ANATOMY OF A BASEBALL
Baseball has seen many changes during the past one hundred years. The ball itself, however, has remained almost unchanged during that time.
Imagine taking apart a baseball, layer by layer, much the same as a student of anatomy would do while performing a dissection. Starting at the outside, you remove the red cotton thread that holds the cover in place. You then peel this away. Originally made of horsehide, this is now fashioned from cowhide.
Underneath the leather lies a thin layer of cotton string, and beneath this lie several hundred yards of woolen yarn which accounts for much of ball’s bulk.
Getting closer to the heart of the matter, you will now discover a “pill,” which is a rubber ball, somewhat smaller than a golf ball. Enclosed within this is a heart of cork.
The ball is truly multi-national: it is assembled in Costa Rica, the cork comes from Portugal, the rubber from southeast Asia and the outermost cover from the USA.
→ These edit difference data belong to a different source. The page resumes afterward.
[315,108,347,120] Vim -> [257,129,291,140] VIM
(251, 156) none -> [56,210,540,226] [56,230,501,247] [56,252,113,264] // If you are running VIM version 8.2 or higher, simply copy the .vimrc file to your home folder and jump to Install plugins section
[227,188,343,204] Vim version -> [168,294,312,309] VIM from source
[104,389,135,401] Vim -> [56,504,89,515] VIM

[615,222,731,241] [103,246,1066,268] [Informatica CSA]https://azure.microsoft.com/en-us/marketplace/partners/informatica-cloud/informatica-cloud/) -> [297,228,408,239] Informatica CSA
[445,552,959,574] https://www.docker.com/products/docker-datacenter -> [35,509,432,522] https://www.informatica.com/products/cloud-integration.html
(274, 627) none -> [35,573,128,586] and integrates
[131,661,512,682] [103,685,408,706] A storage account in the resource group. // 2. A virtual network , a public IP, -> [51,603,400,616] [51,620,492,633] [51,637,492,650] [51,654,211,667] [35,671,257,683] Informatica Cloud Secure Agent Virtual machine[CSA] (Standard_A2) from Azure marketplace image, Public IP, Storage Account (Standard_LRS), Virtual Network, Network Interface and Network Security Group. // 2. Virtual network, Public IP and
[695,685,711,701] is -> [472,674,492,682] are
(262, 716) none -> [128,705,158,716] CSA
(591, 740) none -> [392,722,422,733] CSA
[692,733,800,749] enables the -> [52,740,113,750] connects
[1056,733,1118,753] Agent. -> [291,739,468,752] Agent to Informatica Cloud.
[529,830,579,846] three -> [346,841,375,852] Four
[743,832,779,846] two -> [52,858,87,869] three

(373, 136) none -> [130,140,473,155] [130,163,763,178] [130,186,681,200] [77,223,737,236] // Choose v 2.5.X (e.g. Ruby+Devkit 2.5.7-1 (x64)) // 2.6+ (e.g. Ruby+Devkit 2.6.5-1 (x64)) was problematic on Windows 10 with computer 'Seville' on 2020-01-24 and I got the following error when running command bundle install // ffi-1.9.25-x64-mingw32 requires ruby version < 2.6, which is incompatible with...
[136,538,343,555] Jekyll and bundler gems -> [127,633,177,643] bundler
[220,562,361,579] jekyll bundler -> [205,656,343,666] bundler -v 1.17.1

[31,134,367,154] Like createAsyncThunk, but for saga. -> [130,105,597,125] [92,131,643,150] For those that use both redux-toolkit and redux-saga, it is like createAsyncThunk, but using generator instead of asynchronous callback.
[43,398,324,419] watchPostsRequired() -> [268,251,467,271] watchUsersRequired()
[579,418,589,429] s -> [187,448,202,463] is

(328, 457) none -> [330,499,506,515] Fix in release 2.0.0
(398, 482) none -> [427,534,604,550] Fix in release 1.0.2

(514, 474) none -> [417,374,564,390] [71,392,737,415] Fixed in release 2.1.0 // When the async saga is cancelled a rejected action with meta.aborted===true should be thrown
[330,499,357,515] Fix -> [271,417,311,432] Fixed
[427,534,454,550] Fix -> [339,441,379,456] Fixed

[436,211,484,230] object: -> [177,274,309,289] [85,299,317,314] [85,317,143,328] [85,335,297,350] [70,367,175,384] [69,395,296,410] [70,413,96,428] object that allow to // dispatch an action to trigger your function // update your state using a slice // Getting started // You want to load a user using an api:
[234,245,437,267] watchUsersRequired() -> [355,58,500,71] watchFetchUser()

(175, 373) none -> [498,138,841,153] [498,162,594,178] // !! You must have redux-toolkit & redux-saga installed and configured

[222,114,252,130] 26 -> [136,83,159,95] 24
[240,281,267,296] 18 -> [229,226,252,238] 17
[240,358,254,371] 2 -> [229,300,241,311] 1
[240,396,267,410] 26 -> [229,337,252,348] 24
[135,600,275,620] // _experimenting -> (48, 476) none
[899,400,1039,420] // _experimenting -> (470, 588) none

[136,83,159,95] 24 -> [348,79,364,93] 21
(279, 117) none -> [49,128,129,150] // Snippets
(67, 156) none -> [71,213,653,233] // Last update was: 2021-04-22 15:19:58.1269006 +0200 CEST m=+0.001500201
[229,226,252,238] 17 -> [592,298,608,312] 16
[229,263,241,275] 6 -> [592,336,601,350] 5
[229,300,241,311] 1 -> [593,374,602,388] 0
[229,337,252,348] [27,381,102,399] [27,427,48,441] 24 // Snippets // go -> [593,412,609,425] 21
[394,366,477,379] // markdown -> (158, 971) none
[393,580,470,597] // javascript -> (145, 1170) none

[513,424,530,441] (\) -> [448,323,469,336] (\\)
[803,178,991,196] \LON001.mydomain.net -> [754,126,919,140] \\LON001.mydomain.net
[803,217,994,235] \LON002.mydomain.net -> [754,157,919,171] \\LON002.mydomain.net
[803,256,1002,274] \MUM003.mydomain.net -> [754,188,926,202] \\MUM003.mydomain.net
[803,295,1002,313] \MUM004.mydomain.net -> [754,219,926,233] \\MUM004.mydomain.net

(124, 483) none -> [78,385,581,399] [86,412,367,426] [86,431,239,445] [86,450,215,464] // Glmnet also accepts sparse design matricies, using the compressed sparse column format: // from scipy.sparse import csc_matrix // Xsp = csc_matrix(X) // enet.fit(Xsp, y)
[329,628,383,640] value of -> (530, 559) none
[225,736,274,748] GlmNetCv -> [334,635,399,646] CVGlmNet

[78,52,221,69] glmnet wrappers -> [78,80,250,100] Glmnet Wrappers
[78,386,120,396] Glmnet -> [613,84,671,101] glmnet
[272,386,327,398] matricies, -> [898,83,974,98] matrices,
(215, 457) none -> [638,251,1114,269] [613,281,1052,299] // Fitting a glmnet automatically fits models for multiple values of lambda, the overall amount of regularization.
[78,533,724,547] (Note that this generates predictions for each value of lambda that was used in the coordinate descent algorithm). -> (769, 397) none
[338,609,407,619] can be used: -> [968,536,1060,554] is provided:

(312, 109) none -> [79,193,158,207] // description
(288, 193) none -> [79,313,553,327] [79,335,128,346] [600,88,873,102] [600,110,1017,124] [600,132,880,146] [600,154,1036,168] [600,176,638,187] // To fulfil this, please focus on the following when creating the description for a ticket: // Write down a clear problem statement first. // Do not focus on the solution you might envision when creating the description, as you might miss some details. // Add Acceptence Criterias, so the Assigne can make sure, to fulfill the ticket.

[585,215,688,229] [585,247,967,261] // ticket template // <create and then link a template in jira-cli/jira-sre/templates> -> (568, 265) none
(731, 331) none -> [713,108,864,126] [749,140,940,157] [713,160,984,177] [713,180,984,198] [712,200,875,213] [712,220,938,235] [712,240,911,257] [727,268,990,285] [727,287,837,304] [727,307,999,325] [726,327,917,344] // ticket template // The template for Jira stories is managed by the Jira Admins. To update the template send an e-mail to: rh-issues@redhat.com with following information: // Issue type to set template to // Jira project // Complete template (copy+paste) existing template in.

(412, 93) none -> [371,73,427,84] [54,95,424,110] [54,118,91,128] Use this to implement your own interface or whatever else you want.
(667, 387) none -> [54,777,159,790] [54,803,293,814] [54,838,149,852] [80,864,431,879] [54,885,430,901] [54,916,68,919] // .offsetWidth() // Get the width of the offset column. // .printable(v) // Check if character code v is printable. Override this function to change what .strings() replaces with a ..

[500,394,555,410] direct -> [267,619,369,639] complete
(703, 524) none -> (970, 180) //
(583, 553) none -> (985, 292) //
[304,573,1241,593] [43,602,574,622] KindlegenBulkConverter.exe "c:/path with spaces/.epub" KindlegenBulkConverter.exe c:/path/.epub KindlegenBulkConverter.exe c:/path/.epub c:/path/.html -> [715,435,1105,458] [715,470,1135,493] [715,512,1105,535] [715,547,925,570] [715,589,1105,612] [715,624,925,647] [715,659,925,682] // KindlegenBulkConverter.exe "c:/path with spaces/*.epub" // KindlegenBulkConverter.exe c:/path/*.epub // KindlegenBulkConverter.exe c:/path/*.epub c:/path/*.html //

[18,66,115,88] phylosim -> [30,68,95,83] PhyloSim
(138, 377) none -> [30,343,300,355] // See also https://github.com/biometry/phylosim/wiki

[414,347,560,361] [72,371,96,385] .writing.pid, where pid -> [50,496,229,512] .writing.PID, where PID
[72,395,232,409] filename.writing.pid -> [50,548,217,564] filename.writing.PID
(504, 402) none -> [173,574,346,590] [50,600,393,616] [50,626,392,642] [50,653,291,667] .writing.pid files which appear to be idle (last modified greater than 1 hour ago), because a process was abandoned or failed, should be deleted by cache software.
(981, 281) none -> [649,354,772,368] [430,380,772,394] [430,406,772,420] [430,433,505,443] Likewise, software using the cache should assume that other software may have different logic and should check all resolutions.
Excluding the cover, a typical baseball weighs four and one-eighth ounces. Its cotton and yarn are wound by machine until it measures exactly 8.5 inches in circumference. It requires 108 stitches to hold the cover in place, and the first stitch and last are neatly tucked inside.
Now comes the moment of truth. The finished ball is shot from a cannon onto a wooden target at a speed of 85 mph (miles per hour). It should rebound 54.6 percent of the speed. If it is more than 3.2 percent off that velocity, it is discarded. It has failed the test.